WHAT THE TASK REQUIRES:
Each line in the entries below that holds the string "gradient" must be copied.

GIVEN ENTRIES:
===

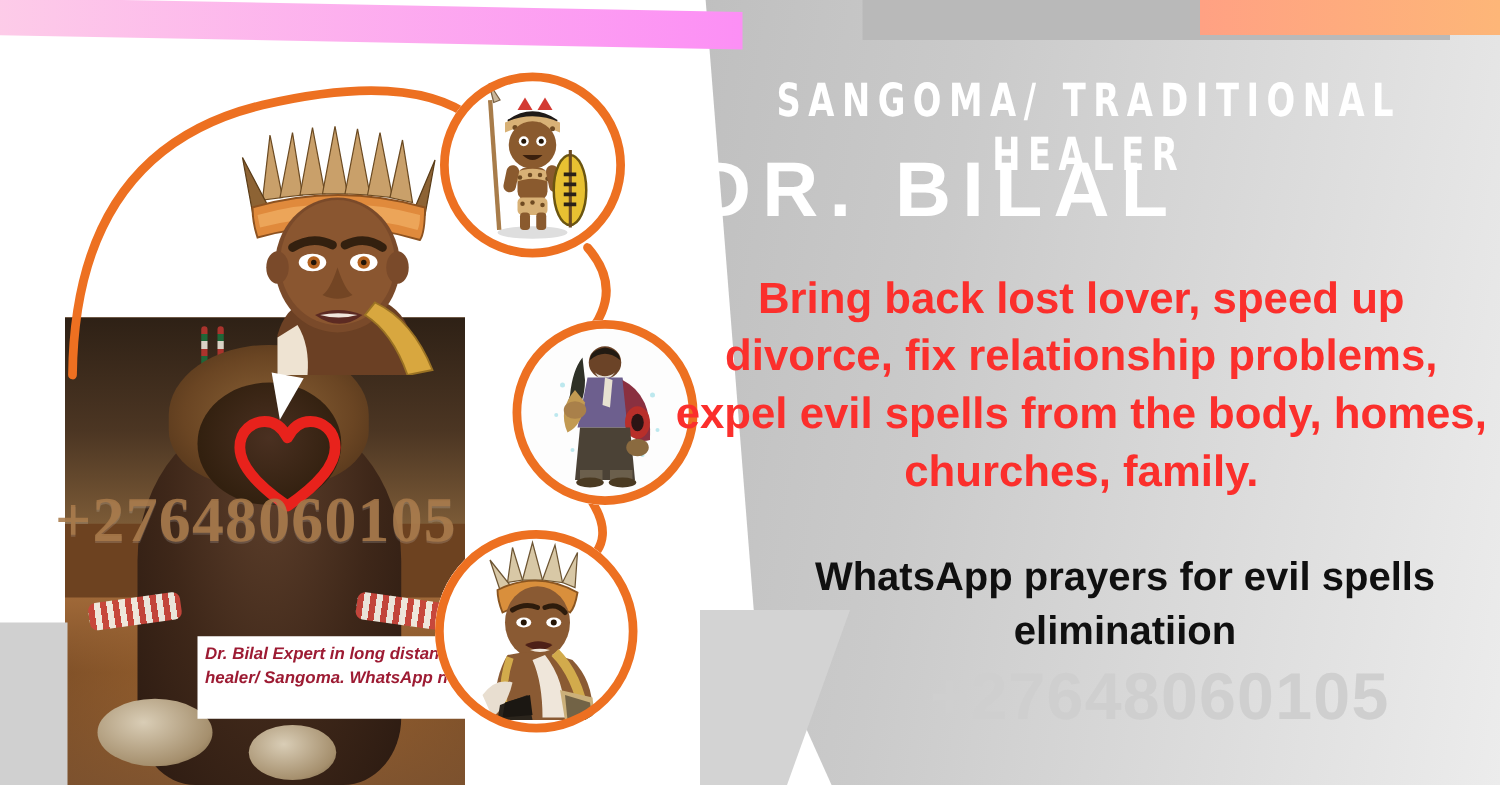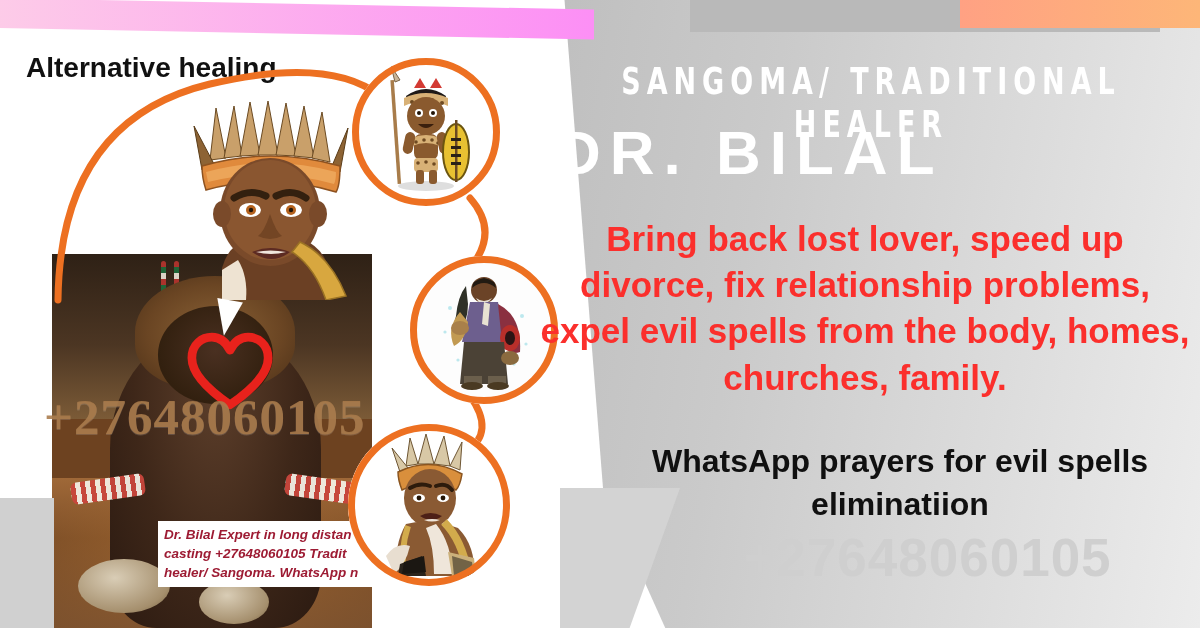--- a/index.html
+++ b/index.html
@@ -117,21 +117,20 @@
     position:absolute;left:214px;top:300px;width:0;height:0;
     border-left:13px solid transparent;border-right:13px solid transparent;
     border-top:36px solid #ffffff;transform:rotate(10deg);
   }
 
   
   .caption-box{
     position:absolute;left:158px;top:509px;width:232px;height:66px;
     background:#ffffff;padding:4px 6px;box-sizing:border-box;
     overflow:hidden;
-    margin-top:12px;
   }
   .caption-box p{
     margin:0;color:#9d1b33;font-style:italic;font-weight:700;
     font-size:13.5px;line-height:1.42;white-space:nowrap;
   }
   .grey-corner-bl{
     position:absolute;left:0;bottom:0;width:54px;height:130px;background:#d0d0d0;
   }
 
   
@@ -188,21 +187,20 @@
 
 <div id="poster">
 
   <div class="grey-panel"></div>
   <div class="grey-foot"></div>
 
   <div class="bar-grey-top"></div>
   <div class="bar-pink"></div>
   <div class="bar-orange"></div>
 
-  <div class="hl-label">Alternative healing</div>
 
   <div class="photo-main">
     <div class="ph-bg-hut"></div>
     <div class="ph-ground"></div>
     <div class="ph-strand" style="left:34%;"></div>
     <div class="ph-strand" style="left:38%;"></div>
     <div class="ph-body"></div>
     <div class="ph-hair"></div>
     <div class="ph-head"></div>
     <div class="ph-arm-band" style="left:6%;top:60%;"></div>
@@ -267,21 +265,20 @@
   <div class="heart">
     <svg viewBox="0 0 100 90">
       <path d="M50 84 C18 62 6 44 6 30 C6 14 18 6 29 6 C39 6 46 13 50 21 C54 13 61 6 71 6 C82 6 94 14 94 30 C94 44 82 62 50 84 Z" fill="none" stroke="#e8221c" stroke-width="10" stroke-linejoin="round"></path>
     </svg>
   </div>
 
   <div class="watermark-photo">+27648060105</div>
 
   <div class="caption-box">
     <p>Dr. Bilal Expert in long distan</p>
-    <p>casting +27648060105 Tradit</p>
     <p>healer/ Sangoma. WhatsApp n</p>
   </div>
 
   <svg class="curve-svg">
     <path d="M58 300 Q60 120 210 84 Q330 56 380 96" stroke="#ed7021" stroke-width="7" fill="none" stroke-linecap="round"></path>
     <path d="M470 198 Q500 232 470 268" stroke="#ed7021" stroke-width="7" fill="none" stroke-linecap="round"></path>
     <path d="M470 396 Q496 432 466 452" stroke="#ed7021" stroke-width="7" fill="none" stroke-linecap="round"></path>
   </svg>
 
   <div class="bubble-img c1">

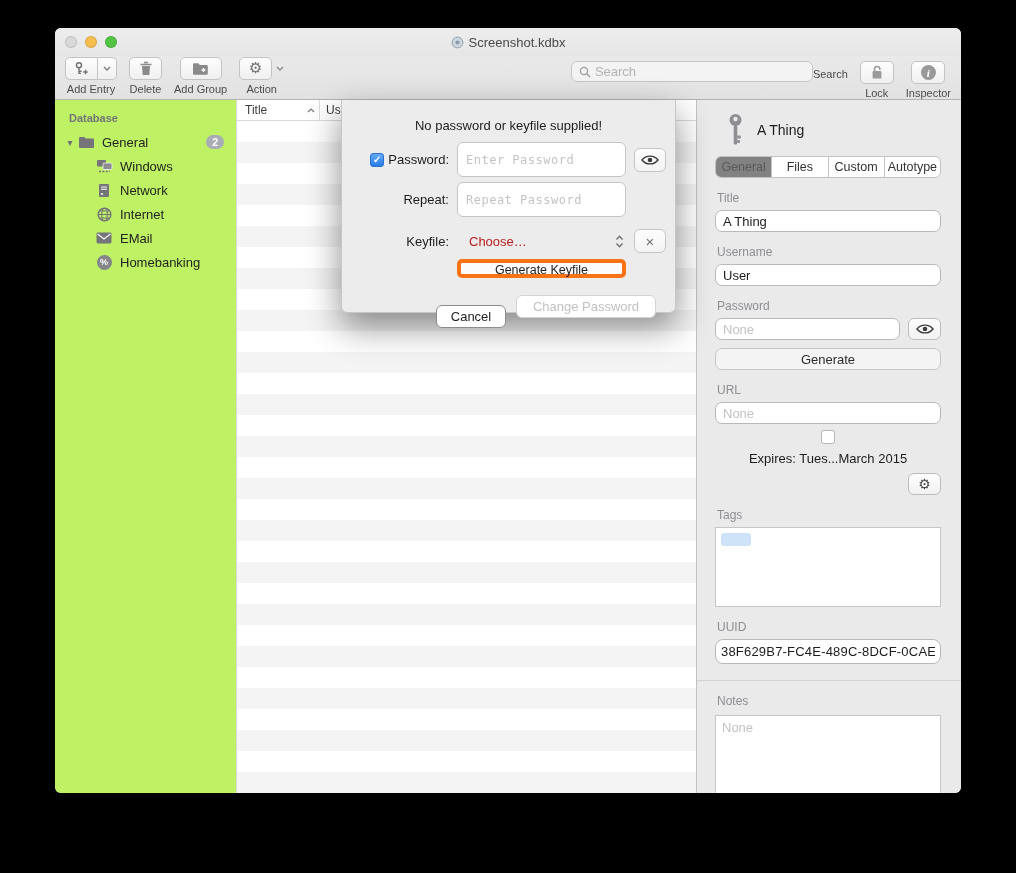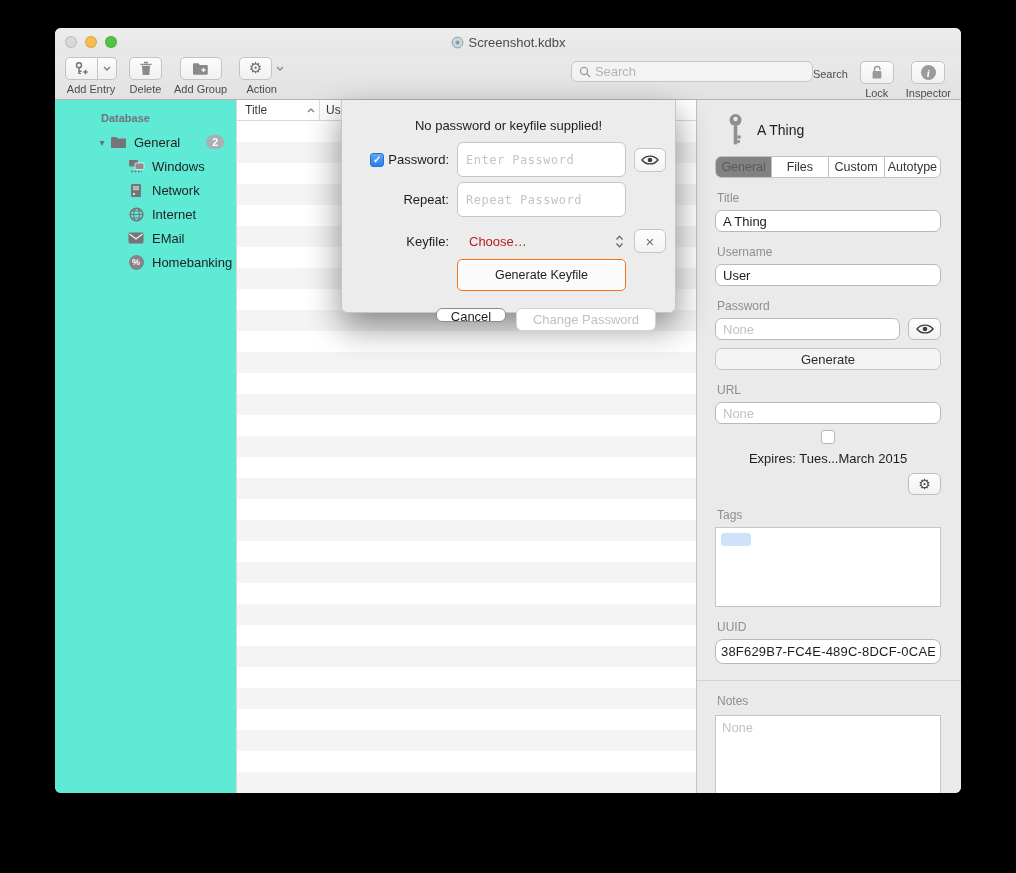--- a/index.html
+++ b/index.html
@@ -40,21 +40,21 @@
   .tb-search .tb-label { margin-top:4px; }
   .tb-right { padding-top:4px; }
   .tb-right .tb-btn { height:23px; min-width:34px; }
 
   .gear-glyph { font-family:"DejaVu Sans",sans-serif; font-size:15px; color:#6e6e6e; line-height:1; }
 
   
   .content { position:absolute; top:72px; left:0; right:0; bottom:0; display:flex; }
 
   
-  .sidebar { width:182px; background:#5eead4; border-right:1px solid #d8d8d8; padding-top:8px; flex:none;padding-left:32px; }
+  .sidebar { width:182px; background:#bef264; border-right:1px solid #d8d8d8; padding-top:8px; flex:none; }
   .sb-header { font-size:11px; font-weight:bold; color:#73737a; padding:4px 0 6px 14px; }
   .sb-row { height:24px; display:flex; align-items:center; color:#232323; font-size:13px; }
   .sb-root { padding-left:8px; }
   .sb-child { padding-left:40px; }
   .sb-disc { width:14px; color:#6e6e73; font-size:10px; text-align:center; }
   .sb-icon { width:18px; height:16px; display:flex; align-items:center; justify-content:center; margin-right:7px; }
   .sb-badge { margin-left:auto; margin-right:12px; background:#a9adb4; color:#fff;
               font-size:10.5px; font-weight:bold; border-radius:9px; padding:1px 6px; }
   .pct-circle { width:15px; height:15px; border-radius:50%; background:#85858a; color:#fff;
                 font-size:9px; font-weight:bold; display:flex; align-items:center; justify-content:center; }
@@ -115,25 +115,25 @@
   .lab-cell { display:flex; align-items:center; justify-content:flex-end; gap:4px; color:#1d1d1f; }
   .sheet-field { height:35px; width:100%; border:1px solid #c5c5c5; border-radius:6px; background:#fff;
                  font:12px "DejaVu Sans Mono",monospace; padding:0 8px; color:#1d1d1f; }
   .sheet-field::placeholder { color:#c4c4c6; letter-spacing:.5px; }
   .sq-btn { width:32px; height:24px; border:1px solid #c5c5c5; border-radius:6px;
             background:linear-gradient(#fdfdfd,#f3f3f3); display:flex; align-items:center;
             justify-content:center; color:#5a5a5a; cursor:default; }
   .x-glyph { font-size:15px; color:#6f6f6f; line-height:1; }
   .popup { display:flex; align-items:center; justify-content:space-between;
            padding:0 2px 0 12px; color:#b91c1c; }
-  .genkey-btn { grid-column:2; height:32px; border:1px solid #f97316; border-radius:5px;
+  .genkey-btn { grid-column:2; height:19px; border:4px solid #f97316; border-radius:5px;
                 background:#fbfbfb; font:12.5px "Liberation Sans",sans-serif; color:#1d1d1f; }
   .sheet-actions { display:flex; justify-content:flex-end; gap:10px; margin:17px 19px 0 0; }
-  .btn-cancel { width:70px; height:14px; border:1px solid #8c8c8c; border-radius:6px;
-                background:#fff; font:13px "Liberation Sans",sans-serif; color:#1d1d1f; }
+  .btn-cancel { width:70px; height:23px; border:1px solid #8c8c8c; border-radius:6px;
+                background:#fff; font:13px "Liberation Sans",sans-serif; color:#1d1d1f;margin-top:10px; }
   .btn-change { width:140px; height:23px; border:1px solid #d4d4d4; border-radius:6px;
                 background:#fff; font:13px "Liberation Sans",sans-serif; color:#c1c1c3; }
   svg { display:block; }
 </style>
 </head>
 <body>
 
 <div class="window">
 
   <div class="titlebar">

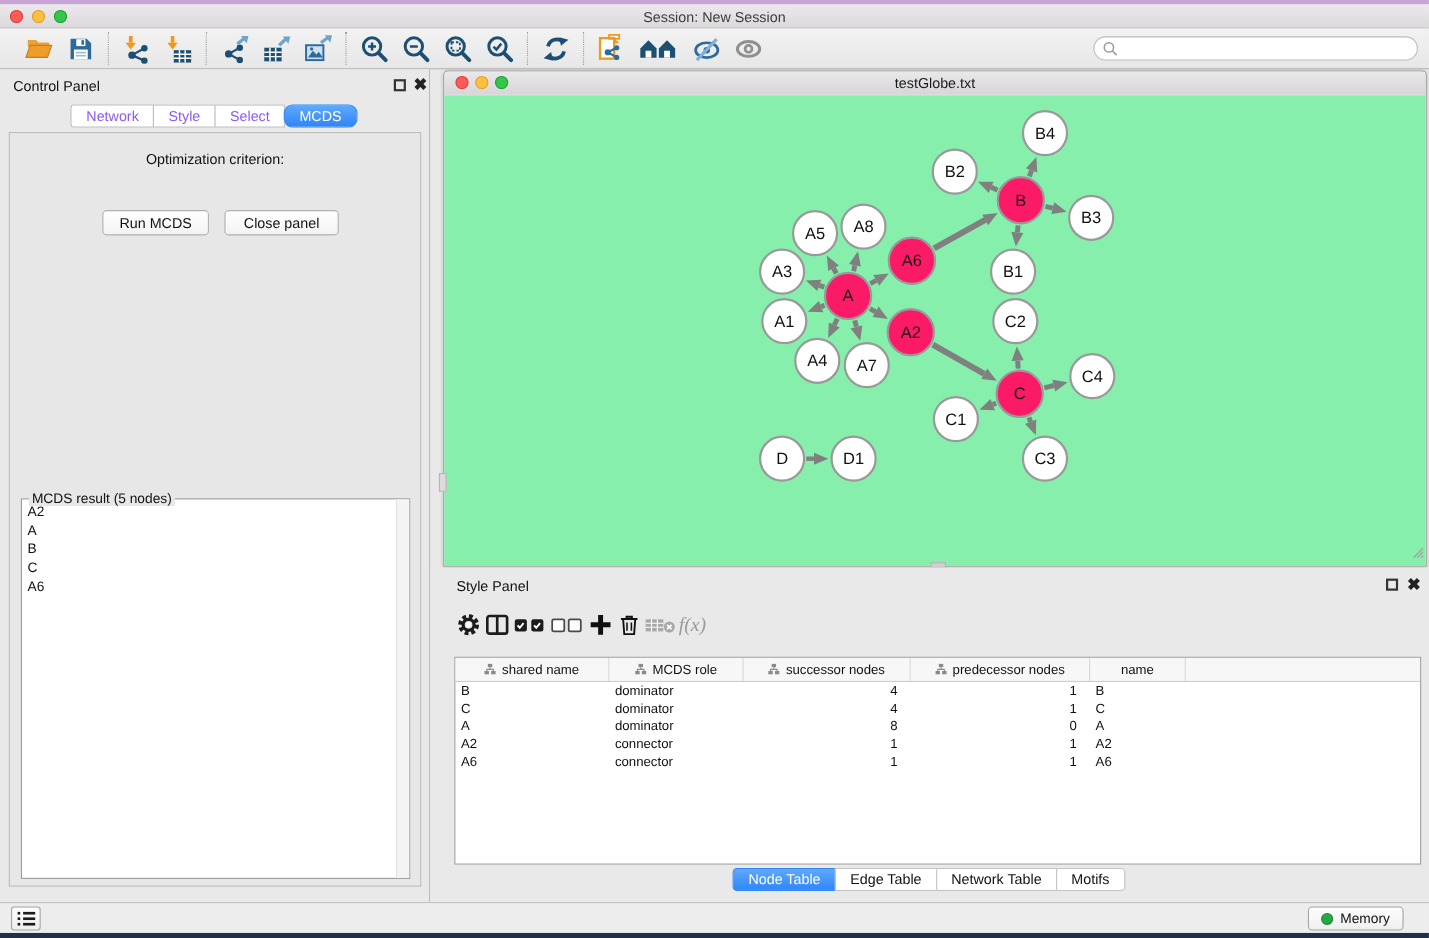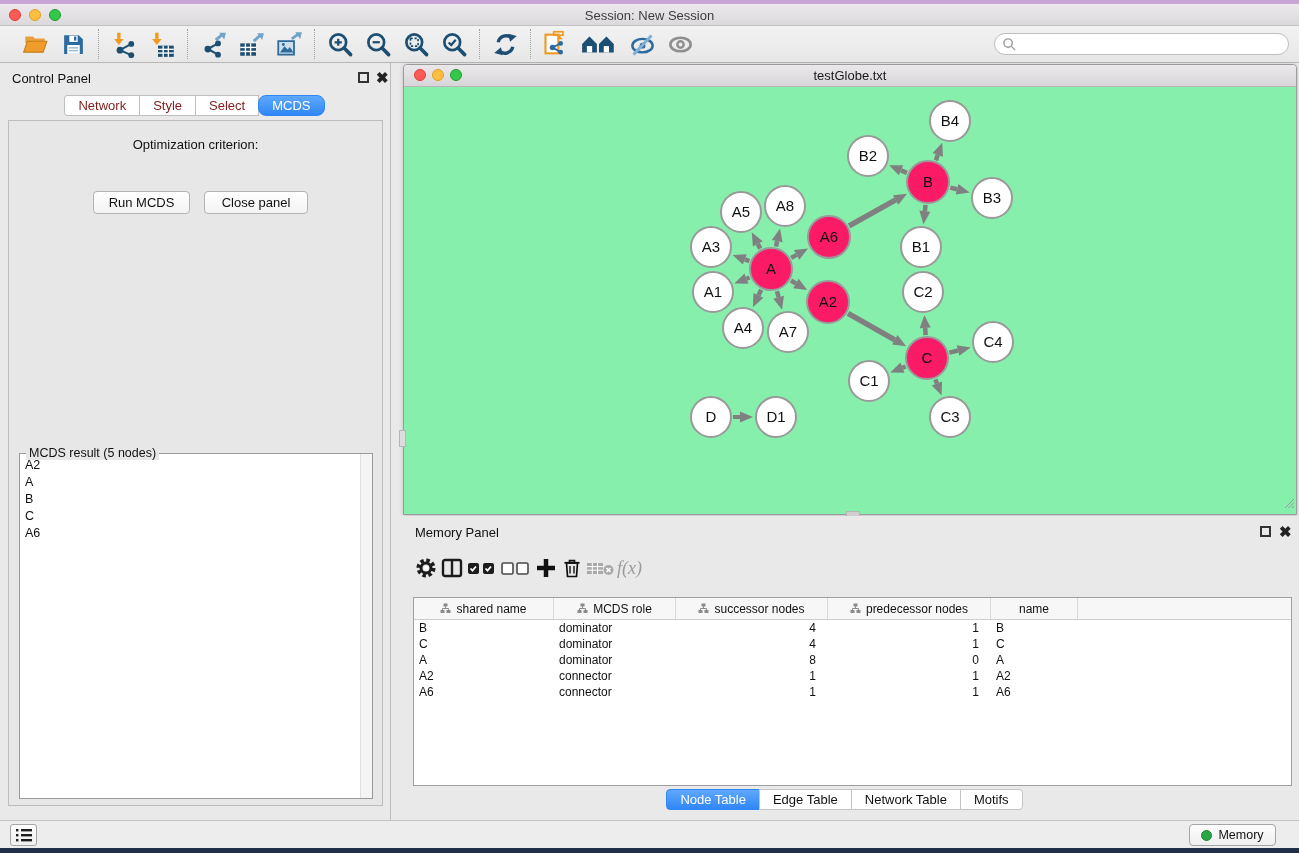--- a/index.html
+++ b/index.html
@@ -24,21 +24,21 @@
   .tb-sep { width:1px; height:30px; border-left:1px dotted #9f9f9f; }
   .tb-btn { width:30px; height:30px; display:flex; align-items:center; justify-content:center; }
   #search-wrap { position:absolute; right:10px; top:33px; width:295px; height:22px; border:1px solid #bdbdbd; border-radius:12px; background:#fff; display:flex; align-items:center; padding-left:7px; }
 
   
   #control-panel { left:0; top:63px; width:391px; height:757px; background:#e9e9e9; border-right:1px solid #bcbcbc; }
   .panel-head { position:absolute; left:12px; top:8px; font-size:13px; color:#111; }
   .float-btn { position:absolute; width:11px; height:11px; border:2px solid #333; background:transparent; }
   .close-btn { position:absolute; font-size:15px; font-weight:bold; color:#222; line-height:11px; }
   #cp-tabs { position:absolute; left:0; top:32px; width:100%; display:flex; justify-content:center; }
-  .tab { height:21px; padding:0 13px; font-size:13px; background:#fff; border:1px solid #bfbfbf; line-height:19px; color:#7f1d1d; margin-left:-1px; }
+  .tab { height:21px; padding:0 13px; font-size:13px; background:#fff; border:1px solid #bfbfbf; line-height:19px; color:#8b5cf6; margin-left:-1px; }
   .tab:first-child { border-radius:3px 0 0 3px; }
   .tab.last { border-radius:0 3px 3px 0; }
   .tab.active { background:linear-gradient(#5fa9fd,#2f86f6); color:#fff; border-color:#2f86f6; border-radius:8px; }
   #cp-content { position:absolute; left:8px; top:57px; width:375px; height:686px; background:#e7e7e7; border:1px solid #bdbdbd; }
   #opt-label { position:absolute; top:16px; width:100%; text-align:center; font-size:13px; color:#111; }
   #criterion { position:absolute; left:35px; top:36px; width:312px; height:23px; background:#fff; border:1px solid #b3b3b3; border-radius:4px; font-size:13px; line-height:21px; padding-left:9px; color:#111; }
   #criterion .spin { position:absolute; right:1px; top:1px; bottom:1px; width:17px; border-radius:3px; background:linear-gradient(#72b4fd,#2f86f6); display:flex; flex-direction:column; align-items:center; justify-content:center; gap:2px; }
   .tri-up { width:0; height:0; border-left:4px solid transparent; border-right:4px solid transparent; border-bottom:5px solid #fff; }
   .tri-down { width:0; height:0; border-left:4px solid transparent; border-right:4px solid transparent; border-top:5px solid #fff; }
   .cp-btn { position:absolute; top:70px; height:23px; background:linear-gradient(#fff,#f3f3f3); border:1px solid #b3b3b3; border-radius:4px; font-size:13px; text-align:center; color:#111; line-height:21px; }
@@ -423,21 +423,21 @@
       <line x1="3" y1="12" x2="12" y2="3" stroke="#9a9a9a" stroke-width="1"></line>
       <line x1="6.5" y1="12" x2="12" y2="6.5" stroke="#9a9a9a" stroke-width="1"></line>
       <line x1="10" y1="12" x2="12" y2="10" stroke="#9a9a9a" stroke-width="1"></line>
     </svg>
   </div>
 </div>
 <div id="stub-left" class="abs"></div>
 <div id="stub-bottom" class="abs"></div>
 
 <div id="table-panel" class="abs">
-  <div class="panel-head" style="left:24px; top:9px">Memory Panel</div>
+  <div class="panel-head" style="left:24px; top:9px">Style Panel</div>
   <div class="float-btn" style="left:869px; top:10px"></div>
   <div class="close-btn" style="left:888px; top:10px">✖</div>
 
   <div id="tp-toolbar">
     <div class="tp-btn">
       <svg width="24" height="24" viewBox="0 0 24 24">
         <circle cx="12" cy="12" r="7.5" fill="none" stroke="#1c1c1c" stroke-width="4" stroke-dasharray="3.4 2.5"></circle>
         <circle cx="12" cy="12" r="5" fill="none" stroke="#1c1c1c" stroke-width="3"></circle>
         <circle cx="12" cy="12" r="2.2" fill="#fff"></circle>
       </svg>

===

THE ANSWER:
             background:linear-gradient(#fdfdfd,#f3f3f3); display:flex; align-items:center;
   .tab.active { background:linear-gradient(#5fa9fd,#2f86f6); color:#fff; border-color:#2f86f6; border-radius:8px; }
   #criterion .spin { position:absolute; right:1px; top:1px; bottom:1px; width:17px; border-radius:3px; background:linear-gradient(#72b4fd,#2f86f6); display:flex; flex-direction:column; align-items:center; justify-content:center; gap:2px; }
   .cp-btn { position:absolute; top:70px; height:23px; background:linear-gradient(#fff,#f3f3f3); border:1px solid #b3b3b3; border-radius:4px; font-size:13px; text-align:center; color:#111; line-height:21px; }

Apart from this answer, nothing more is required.